**REQUIRED ACTION:** Restate verbatim the span of lines below between the line with "capacitorDisconnect_upper, 12:40: 5 -> 4" and the line with "capacitorDisconnect_upper, 13:30: none -> 4", including those two lines, and only that span.

**MATERIAL PROVIDED:**
☆ ☆ ☆ ☆ ☆

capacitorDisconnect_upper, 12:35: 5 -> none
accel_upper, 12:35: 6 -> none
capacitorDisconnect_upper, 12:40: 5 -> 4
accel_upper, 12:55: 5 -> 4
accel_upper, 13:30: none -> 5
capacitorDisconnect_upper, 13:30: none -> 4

☆ ☆ ☆ ☆ ☆

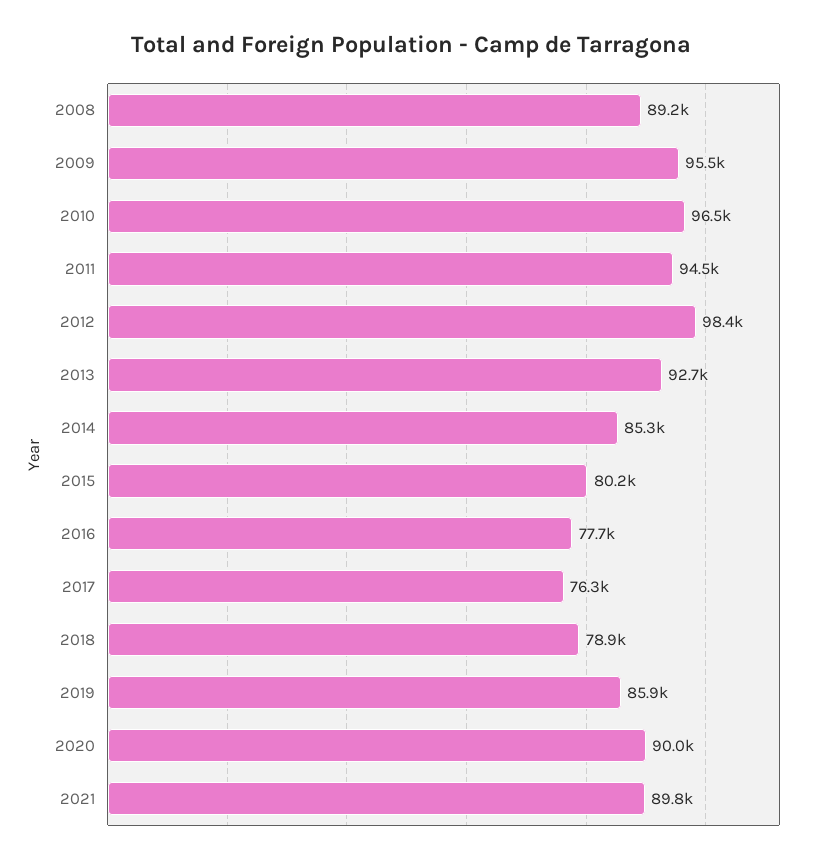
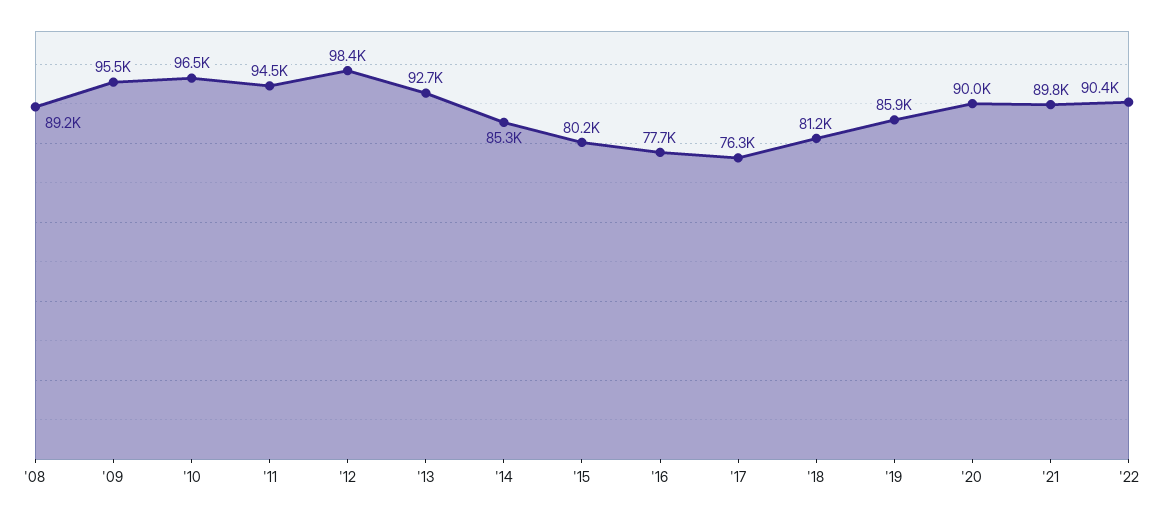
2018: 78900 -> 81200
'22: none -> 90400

☆ ☆ ☆ ☆ ☆

**TASK SOLUTION:**
capacitorDisconnect_upper, 12:40: 5 -> 4
accel_upper, 12:55: 5 -> 4
accel_upper, 13:30: none -> 5
capacitorDisconnect_upper, 13:30: none -> 4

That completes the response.